A WAN switch functions as a multi-port Internet network device that operates at the OSI reference model’s data link layer. It is useful in operator networks to switch traffic usage.

Access server

The Functioning of an access point for other nodes in the network, an access server is where the input and output connections are concentrates.

Can configure a physical access server to provide rights to other computers or are not network members.

Modem

A Modem is an abbreviation for Modulator / Demodulator.

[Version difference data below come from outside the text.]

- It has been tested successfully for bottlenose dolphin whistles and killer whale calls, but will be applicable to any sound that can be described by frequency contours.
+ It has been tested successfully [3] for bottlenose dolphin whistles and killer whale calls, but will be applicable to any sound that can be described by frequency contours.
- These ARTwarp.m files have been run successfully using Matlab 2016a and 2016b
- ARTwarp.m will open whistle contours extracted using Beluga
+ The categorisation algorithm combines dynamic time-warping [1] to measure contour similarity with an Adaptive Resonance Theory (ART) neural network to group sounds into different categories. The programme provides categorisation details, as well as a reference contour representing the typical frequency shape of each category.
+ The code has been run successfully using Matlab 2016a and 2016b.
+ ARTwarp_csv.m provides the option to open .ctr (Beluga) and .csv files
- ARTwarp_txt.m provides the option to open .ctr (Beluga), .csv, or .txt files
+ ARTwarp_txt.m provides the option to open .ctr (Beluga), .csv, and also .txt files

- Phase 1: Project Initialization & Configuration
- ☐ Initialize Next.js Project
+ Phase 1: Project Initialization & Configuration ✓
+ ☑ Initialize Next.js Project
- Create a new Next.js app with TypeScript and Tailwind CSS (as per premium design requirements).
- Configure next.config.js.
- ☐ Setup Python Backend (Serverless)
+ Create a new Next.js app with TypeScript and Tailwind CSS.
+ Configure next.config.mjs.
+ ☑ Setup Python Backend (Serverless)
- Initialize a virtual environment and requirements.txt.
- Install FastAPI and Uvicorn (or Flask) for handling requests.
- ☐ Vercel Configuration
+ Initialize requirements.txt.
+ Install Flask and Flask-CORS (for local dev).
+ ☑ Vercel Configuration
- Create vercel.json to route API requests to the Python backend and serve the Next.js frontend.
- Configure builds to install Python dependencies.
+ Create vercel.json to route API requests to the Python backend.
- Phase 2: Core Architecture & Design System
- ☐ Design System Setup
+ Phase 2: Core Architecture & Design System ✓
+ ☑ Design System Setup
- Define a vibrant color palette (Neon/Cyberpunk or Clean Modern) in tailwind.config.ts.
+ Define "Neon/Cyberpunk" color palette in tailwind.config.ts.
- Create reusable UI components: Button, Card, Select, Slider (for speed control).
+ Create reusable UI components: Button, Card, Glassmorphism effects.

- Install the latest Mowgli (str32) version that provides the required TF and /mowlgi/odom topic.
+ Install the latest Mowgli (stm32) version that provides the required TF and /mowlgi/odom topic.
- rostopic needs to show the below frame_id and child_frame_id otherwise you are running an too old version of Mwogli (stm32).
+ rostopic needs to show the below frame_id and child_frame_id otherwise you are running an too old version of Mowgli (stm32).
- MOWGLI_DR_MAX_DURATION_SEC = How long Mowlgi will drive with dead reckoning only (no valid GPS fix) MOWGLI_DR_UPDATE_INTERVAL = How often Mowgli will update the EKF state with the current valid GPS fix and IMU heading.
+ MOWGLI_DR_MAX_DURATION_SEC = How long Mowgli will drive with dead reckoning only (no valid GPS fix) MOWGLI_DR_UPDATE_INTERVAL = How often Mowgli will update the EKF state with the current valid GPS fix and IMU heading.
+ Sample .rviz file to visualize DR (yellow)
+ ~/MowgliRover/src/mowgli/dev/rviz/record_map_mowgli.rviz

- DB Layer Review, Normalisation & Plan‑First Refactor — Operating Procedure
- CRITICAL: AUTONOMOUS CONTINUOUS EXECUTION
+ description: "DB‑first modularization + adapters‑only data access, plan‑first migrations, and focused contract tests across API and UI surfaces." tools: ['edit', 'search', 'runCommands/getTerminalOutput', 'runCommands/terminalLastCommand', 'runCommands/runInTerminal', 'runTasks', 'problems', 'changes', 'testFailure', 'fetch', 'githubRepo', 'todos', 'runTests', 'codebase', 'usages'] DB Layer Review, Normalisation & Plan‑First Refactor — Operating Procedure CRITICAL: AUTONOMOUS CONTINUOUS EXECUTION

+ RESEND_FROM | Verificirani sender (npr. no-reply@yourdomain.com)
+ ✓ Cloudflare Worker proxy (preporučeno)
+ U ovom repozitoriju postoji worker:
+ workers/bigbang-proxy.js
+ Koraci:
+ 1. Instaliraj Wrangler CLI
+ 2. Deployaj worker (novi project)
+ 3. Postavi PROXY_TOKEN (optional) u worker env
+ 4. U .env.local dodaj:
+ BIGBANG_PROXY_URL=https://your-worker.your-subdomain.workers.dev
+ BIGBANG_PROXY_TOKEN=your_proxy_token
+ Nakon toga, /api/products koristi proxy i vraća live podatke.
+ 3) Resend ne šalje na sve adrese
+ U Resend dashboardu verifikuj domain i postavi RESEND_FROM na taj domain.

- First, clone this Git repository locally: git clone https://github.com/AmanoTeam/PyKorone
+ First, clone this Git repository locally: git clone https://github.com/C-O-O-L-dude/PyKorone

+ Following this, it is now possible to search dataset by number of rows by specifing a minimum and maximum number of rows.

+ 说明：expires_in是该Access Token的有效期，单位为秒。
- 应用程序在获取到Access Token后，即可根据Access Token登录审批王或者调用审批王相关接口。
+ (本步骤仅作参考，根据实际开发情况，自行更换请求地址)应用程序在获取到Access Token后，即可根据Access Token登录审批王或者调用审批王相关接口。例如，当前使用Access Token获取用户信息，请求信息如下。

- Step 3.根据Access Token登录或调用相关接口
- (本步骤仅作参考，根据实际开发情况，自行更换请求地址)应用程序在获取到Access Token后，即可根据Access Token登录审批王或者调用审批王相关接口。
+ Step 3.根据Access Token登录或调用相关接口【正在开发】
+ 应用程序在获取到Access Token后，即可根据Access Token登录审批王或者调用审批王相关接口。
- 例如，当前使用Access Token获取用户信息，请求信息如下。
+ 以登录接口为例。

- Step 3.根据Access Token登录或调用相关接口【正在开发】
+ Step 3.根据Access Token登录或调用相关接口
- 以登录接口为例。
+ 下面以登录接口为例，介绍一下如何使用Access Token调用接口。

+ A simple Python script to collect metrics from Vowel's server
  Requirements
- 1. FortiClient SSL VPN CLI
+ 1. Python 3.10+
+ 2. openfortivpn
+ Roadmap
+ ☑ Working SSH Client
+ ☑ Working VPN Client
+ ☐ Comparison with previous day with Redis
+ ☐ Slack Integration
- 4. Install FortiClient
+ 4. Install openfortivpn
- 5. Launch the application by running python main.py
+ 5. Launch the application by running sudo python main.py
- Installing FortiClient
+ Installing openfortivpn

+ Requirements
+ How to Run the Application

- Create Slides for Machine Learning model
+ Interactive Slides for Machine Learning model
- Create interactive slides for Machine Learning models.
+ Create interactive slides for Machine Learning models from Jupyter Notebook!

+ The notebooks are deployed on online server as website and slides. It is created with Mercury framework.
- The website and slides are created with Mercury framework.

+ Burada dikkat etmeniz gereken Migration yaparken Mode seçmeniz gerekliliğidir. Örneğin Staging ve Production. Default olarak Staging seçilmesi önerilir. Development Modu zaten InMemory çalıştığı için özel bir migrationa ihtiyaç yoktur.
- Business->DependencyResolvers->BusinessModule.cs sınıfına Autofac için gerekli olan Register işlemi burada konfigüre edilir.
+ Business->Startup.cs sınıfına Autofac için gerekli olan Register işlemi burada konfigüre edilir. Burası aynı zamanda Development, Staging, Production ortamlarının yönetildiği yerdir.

It is a piece of hardware responsible for translating digital data into analogue data, enabling data to transmit over phone lines.

CSU / DSU

A channel service unit or device service unit is a computerized interface gadget that gives signal planning to associations between the data terminal equipment (DTE) and the data circuit termination device (DCE). The CSU / DSU deciphers the virtual pitch write for us interface of the DTE to the interface of the DCE.

ISDN terminal adapter

It is necessary to establish a connection between an ISDN Basic Rate Interface Connection (BRIC) and other interfaces;

it functions as an ISDN modem that allows users to connect their device or local network to a terminated dial-up ISDN line.

High-speed interface

It allows integration of DTE and DCE interfaces, allowing high-speed connections of up to 53 Mbps over WAN networks.

It is typically a short-distance feeder link for a LAN router and a T3 line,

 establishing a LAN-WAN connection by operating on the OSI reference model’s physical layer.